Archive for February, 2011
It’s a truism of pretrial research. Well no, actually… it’s a truism of life. We don’t want to have our ideas challenged—we want to be told things that confirm our pre-existing beliefs. It’s why we perform rigorous pretrial research and give our clients feedback on what case themes and narratives arise—both those that work well and those that just don’t work well at all. There are always mock jurors who simply do not listen to the story but, instead, come up with explanations of their own for what happened based on their pre-existing assumptions.
We’ve written about this before but we have never seen research that so eloquently illustrates the reality of believing what we already believe as the new piece out from the great minds at the Cultural Cognition Project (Yale). We think this piece offers valuable information to trial lawyers and appreciate our client Chris R. passing it our direction. Orin Kerr, at the Volokh Conspiracy, offers a succinct summary of the research process.
“The paper reports the results of an interesting study on how a person’s political and ideological worldview impacts how they see facts that have a significant political and ideological valence.
In the study, individuals are shown a video of a protest at a building. Individuals are then asked to say, based on the video, whether the protesters violated a law that that prohibits intentionally interfering with, obstructing, intimidating, or threatening a person seeking to enter, exit, or remain lawfully on the premises.
Now here’s the catch: There were actually two videos, not one. The two videos are identical except that the designers of the study altered the videos to change what was being protested. One video is edited so that the protest is against military recruiters; the second video is edited so that the protest is against an abortion clinic.
The results of the study found that people tended to find or not find liability based on large part on their views of abortion and military recruiting. As the authors of the paper explain:
Our subjects all viewed the same video. But what they saw—earnest voicing of dissent intended only to persuade, or physical intimidation calculated to interfere with the freedom of others—depended on the congruence of the protestors’ positions with the subjects’ own cultural values.” [Volokh Conspiracy blog]
In other words, viewers of the two videos had differing reactions based on whether they were more sympathetic to military recruitment or abortion rights. We often say that demographics don’t tell us a whole lot about potential jurors but their attitudes and values truly inform us about their likely reaction to a specific case. This research, conducted in a fashion that reflects how the context of a story (and the values it encounters)—contains a key lesson for trial lawyers everywhere.
Make sure what you communicate about your case is what the jurors really hear.
‘They Saw a Protest’: Cognitive Illiberalism and the Speech-Conduct Distinction. Dan M. Kahan, David A. Hoffman, Donald Braman, Jeffrey J. Rachlinski . February 5, 2011, Cultural Cognition Project Working Paper No. 63.
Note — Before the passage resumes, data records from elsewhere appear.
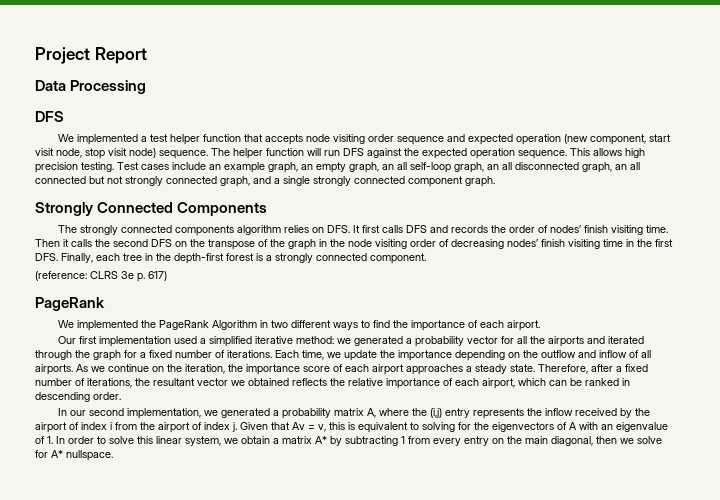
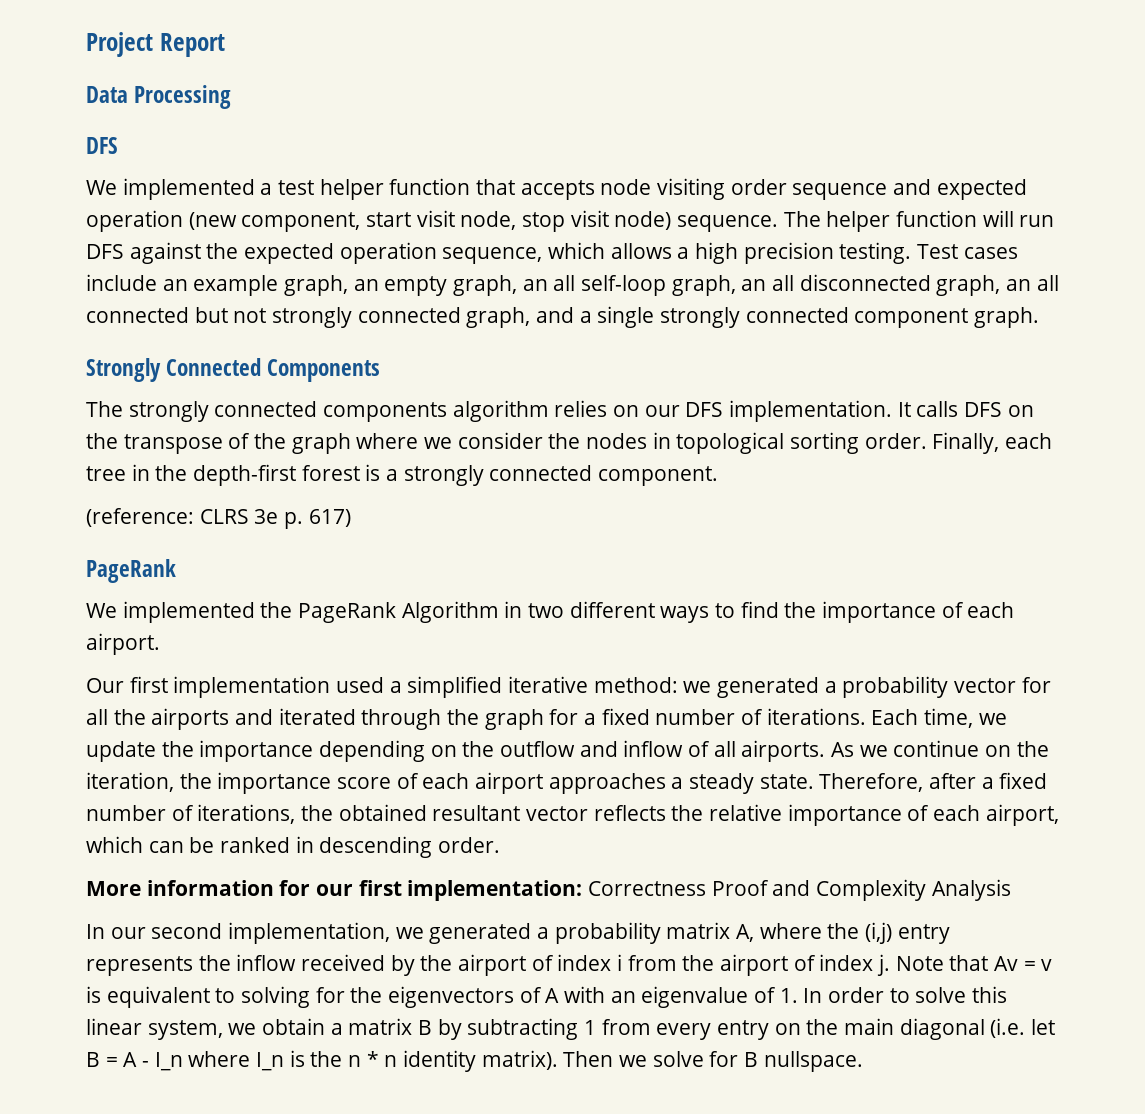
[518,148,622,159] sequence. This allows -> [442,242,690,264] sequence, which allows a
[326,225,668,235] [35,239,148,247] DFS. It first calls DFS and records the order of nodes’ finish visiting time. Then it calls the second -> [644,400,959,422] our DFS implementation. It calls
[319,239,673,249] [35,253,58,261] in the node visiting order of decreasing nodes’ finish visiting time in the first DFS. -> [356,432,927,454] where we consider the nodes in topological sorting order.
(150, 382) none -> [338,804,427,821] obtained
[231,378,289,386] we obtained -> (589, 813) none
(121, 396) none -> [86,879,1011,901] // More information for our first implementation: Correctness Proof and Complexity Analysis
[240,422,268,430] Given -> [895,956,944,971] Note
[318,422,345,432] v, this -> [1041,959,1053,971] v
[315,436,327,444] A* -> [418,1020,433,1035] B
[551,436,617,446] diagonal, then -> [899,1018,1056,1040] [86,1050,614,1072] diagonal (i.e. let B = A - I_n where I_n is the n * n identity matrix). Then
[51,450,63,458] A* -> [744,1052,759,1067] B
Here’s a new entry in the embodied cognition research. You remember, it’s the research that leads us to see others as ‘warm’ when we are holding a cup of hot coffee. There are associations (warm drink = warm person) and there are symbolic meanings (like Pontius Pilate or Lady MacBeth washing their hands to absolve themselves of guilt). And then. Then there are the stereotypes.
Researchers altered photos of faces to make them appear gender-neutral. Then, they had research participants squeeze a ball in their hands while looking at the photos and then categorize the photos as either male or female. Some participants had soft balls and some had hard balls. Participants who had soft balls were more likely to classify faces as female. Those with hard balls were more likely to classify faces as male.
In a second experiment, new participants viewed the same faces but were told to either press down hard or press lightly while circling ‘male’ or ‘female’. You know what happened. The same thing. Hard pressing favored male and light pressing favored female. Because the researchers thought—stereotypes tell us men are tough and women are tender.
So what does this mean for litigation advocacy? Hmmm.
Could it mean if you want your jurors to favor a male party over a female one, you tell them to think ‘hard’ as they deliberate? Or, to accentuate the reverse, would you instead say “The evidence makes clear the truth of these delicate issues”?
Or does it simply mean you could pay attention to the imagery you invoke (hard vs. soft) in order to avoid priming jurors to the opposite side?
The importance of language choice and thematic imagery is important on levels we often overlook. Sometimes, as Freud said—a banana is just a banana. We can get so caught up in research findings that we lose our spontaneity and lose the ‘magic’ that makes trial advocacy sing. But ultimately, litigation is about people, not issues. And shaping a story that directs attention toward the facets of the case that favors your case is the very heart of advocacy.
Slepian ML, Weisbuch M, Rule NO, & Ambady N (2011). Tough and tender: embodied categorization of gender. Psychological science : a journal of the American Psychological Society / APS, 22 (1), 26-8 PMID: 21106884
The new issue of The Jury Expert is out. I’ve been editing this publication since May 2008 when we moved from a small association newsletter to a one-of-a-kind litigation advocacy and trial skills journal. If you are reading our blog, you will probably find much to like in The Jury Expert. And, it’s free. Always a good thing.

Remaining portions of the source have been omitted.